|Provider:||National Centers for Environmental Prediction, NOAA (USA)|
|Update frequency:||every 6 hours|
|Resolution:||0.5°, 30.0nm, 55.6km|
|Model duration:||49 forecasts starting at 0 hr, ending at 16 days|
|Parameters:||pressure, wind, rain, temperature, 250 mb, 500 mb, 850 mb, ensemble standard deviation, ensemble control (GFS)|
|GRIB model date:||Tue May 24 12:00:00 2022 UTC|
|Download date:||Tue May 24 18:53:00 2022 UTC|
|Download delay:||6hr 53min|
Note: the Download delay is the amount of time required for the GRIB model to compute its forecast and then for the LuckGrib cluster to download the data and make it available. The LuckGrib delay is generally less than 10 minutes, the remainder of the delay is the model compute time.
This is an ensemble model, and in this case, it is the result of averaging 21 slightly different weather models together. The idea in an ensemble model is that there is instability in many weather systems and that capturing the initial state of the atmosphere for the weather models can not be done perfectly. The ensemble process slightly alters the initial inputs and/or the numerical model in order to generate a range of different results. This suite of results can be analyzed to generate the average and standard deviation.
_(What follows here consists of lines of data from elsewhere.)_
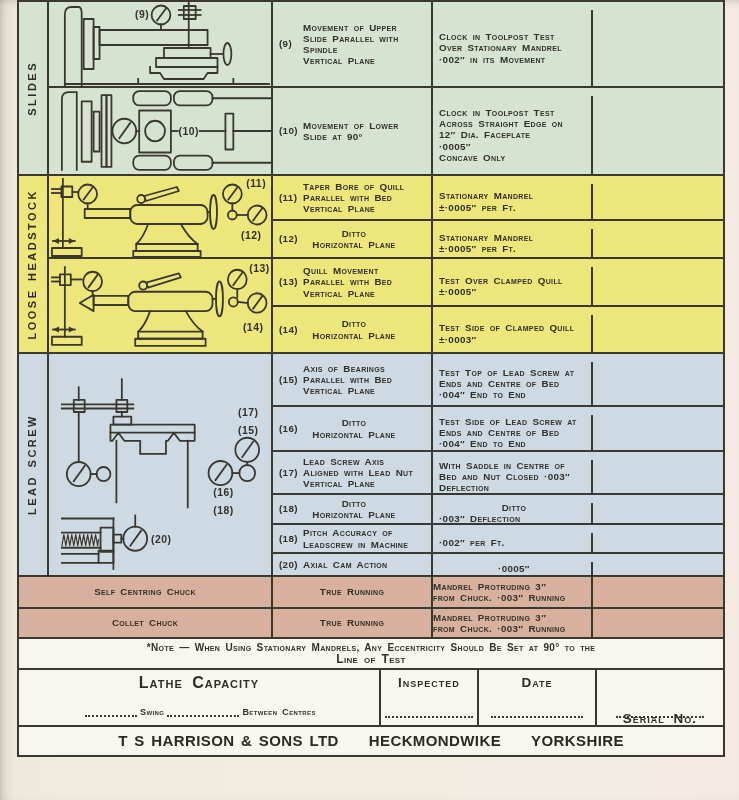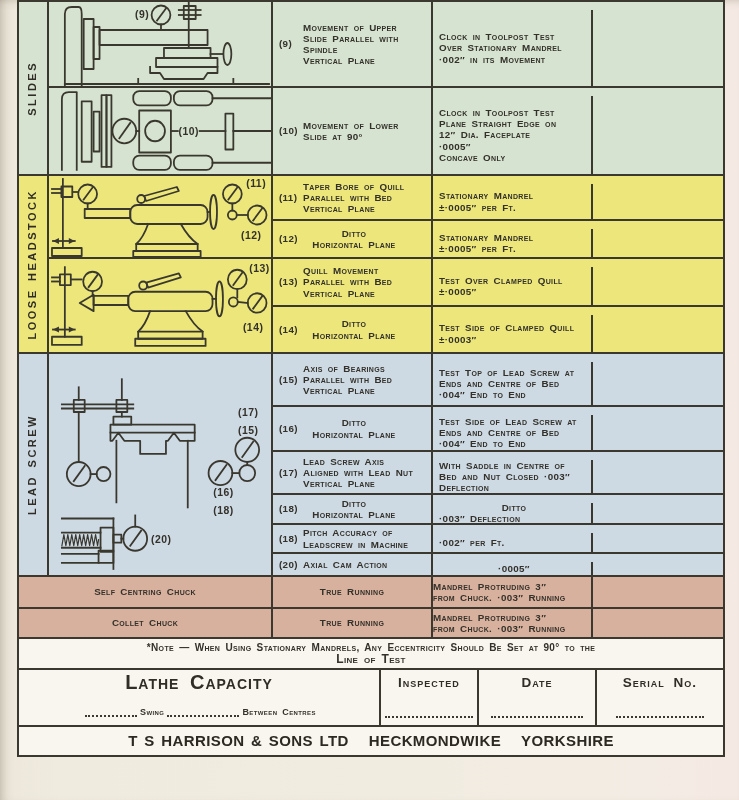"Plane Straight Edge on" span.ln { text: Plane -> Across }
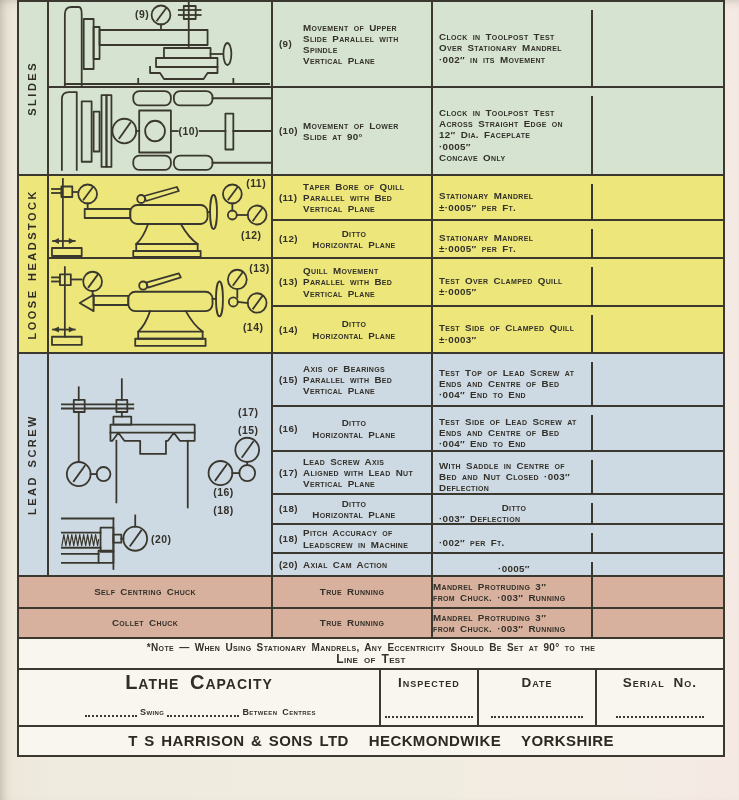"Lathe Capacity" .flabel.big { font-size: 20px -> 16px }
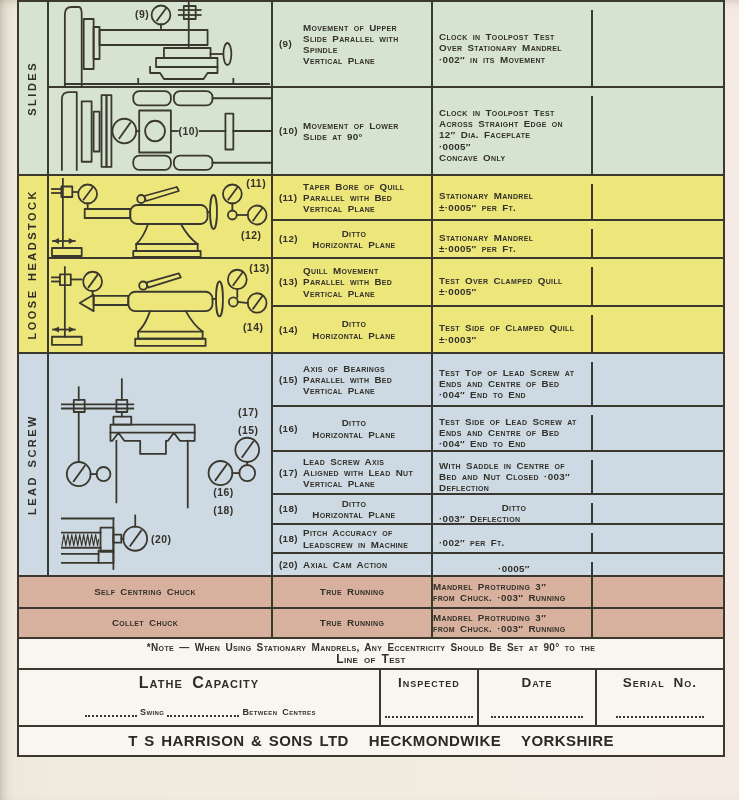"Serial No." .f4 { margin-top: none -> 36px }
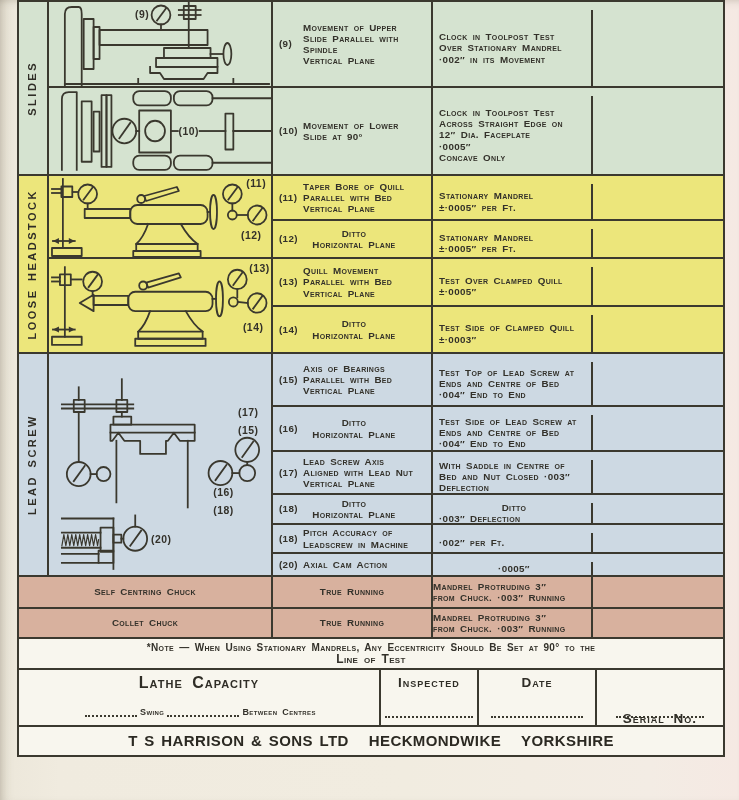"T S HARRISON & SONS" .company { gap: 20px -> 30px }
You can download the ensemble mean (average), standard deviation and the control member, which allows you estimate the uncertainty in the forecasts being generated.
The following description has been taken directly from the official documentation
The Global Ensemble Forecast System (GEFS), previously known as the GFS Global ENSemble (GENS), is a weather forecast model made up of 21 separate forecasts, or ensemble members. The National Centers for Environmental Prediction (NCEP) started the GEFS to address the nature of uncertainty in weather observations, which is used to initialize weather forecast models. The proverbial butterfly flapping her wings can have a cascading effect leading to wind gusts thousands of miles away. This extreme example illustrates that tiny, unnoticeable differences between reality and what is actually measured can, over time, lead to noticeable differences between what a weather model forecast predicts and reality itself. The GEFS attempts to quantify the amount of uncertainty in a forecast by generating an ensemble of multiple forecasts, each minutely different, or perturbed, from the original observations.